Design disciplines themselves must come together
It’s not just an array of different lines of business that must come together, coordination within and across various design disciplines is the only way to account for the diversity in skillsets needed. After all, different design disciplines contribute different design skillsets to product development.
- Graphic/visual/UI designers: Develop screen, look and feel of graphical user interfaces
- Interaction designers: Develop architecture and behaviors for devices and associated services
- Product and industrial designers: Develop physical form factor, capabilities, hardware, use
- Services designers: Coordinate integration of touchpoints and services across customer lifecycle
- Systems designers: Define and develop interusability across multiple devices, services, networks, etc.
The components of product design in an IoT context — hardware, firmware, software, security, systems, services, graphics, content, etc. — transcend traditional disciplines such as industrial design or human-machine interaction. Designers of graphical interfaces typically have different training and priorities than those responsible for systems interoperability and architectural ontologies. Service designers are accountable for perspectives and business requirements broader than the product itself, yet essential for products to effectively function within systems.

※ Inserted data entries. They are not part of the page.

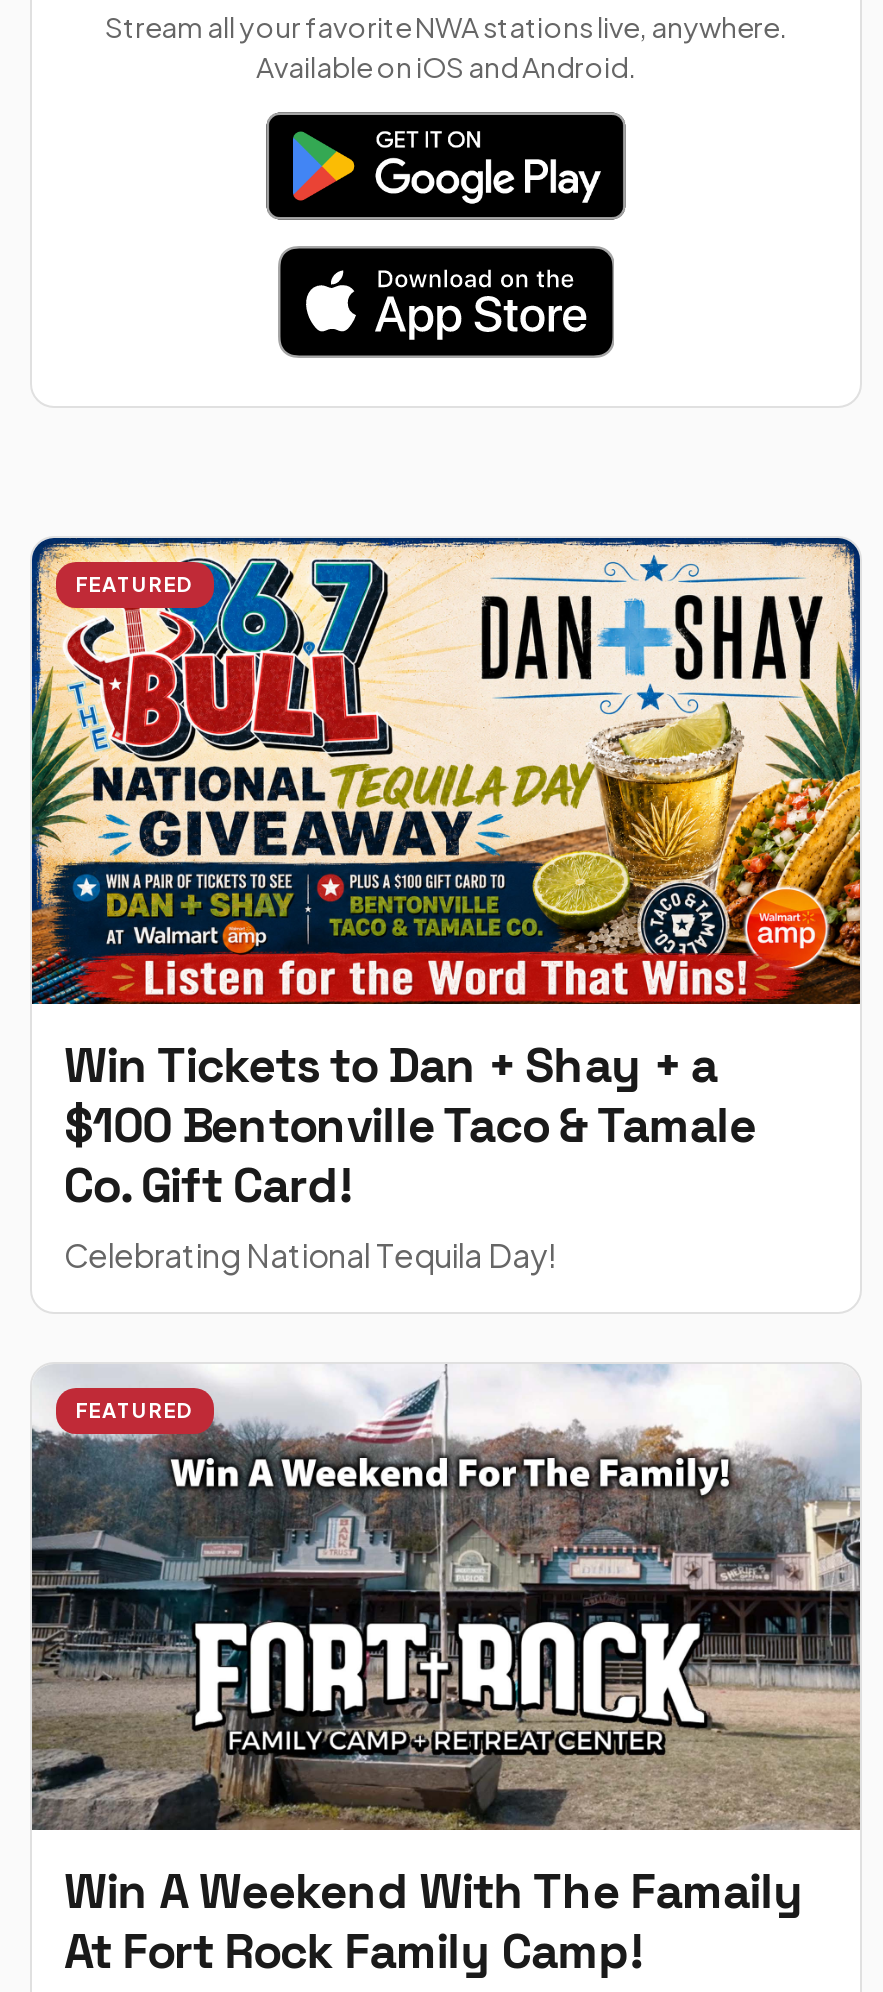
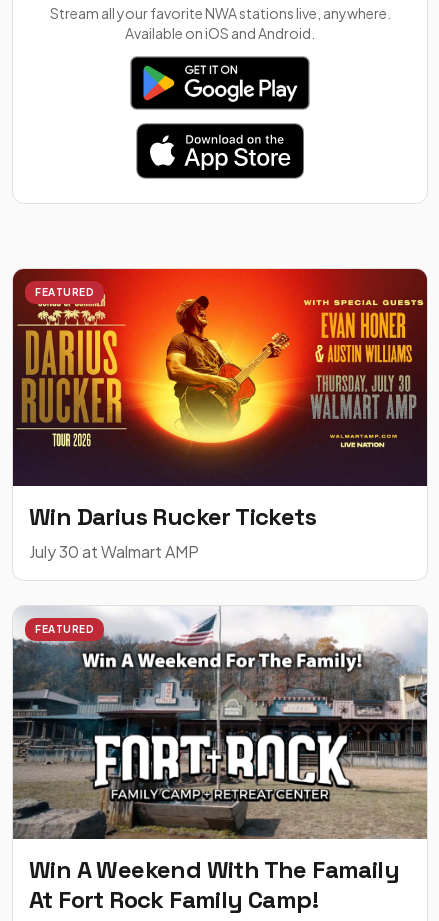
- [image]
- Win Tickets to Dan + Shay + a
- $100 Bentonville Taco & Tamale
- Co. Gift Card!
- Celebrating National Tequila Day!
+ [image]
+ Win Darius Rucker Tickets
+ July 30 at Walmart AMP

Our research also finds connected product design requires collaboration across multiple diverse disciplines in areas like copywriting, APIs, connectivity protocol selection, power/energy source, ergonomy and particularly when introducing anthropomorphic features.
As products themselves become increasingly differentiated not by hardware and aesthetics, but by software and ongoing invisible services, integrations and updates, products and user experience design require a fundamentally new approach.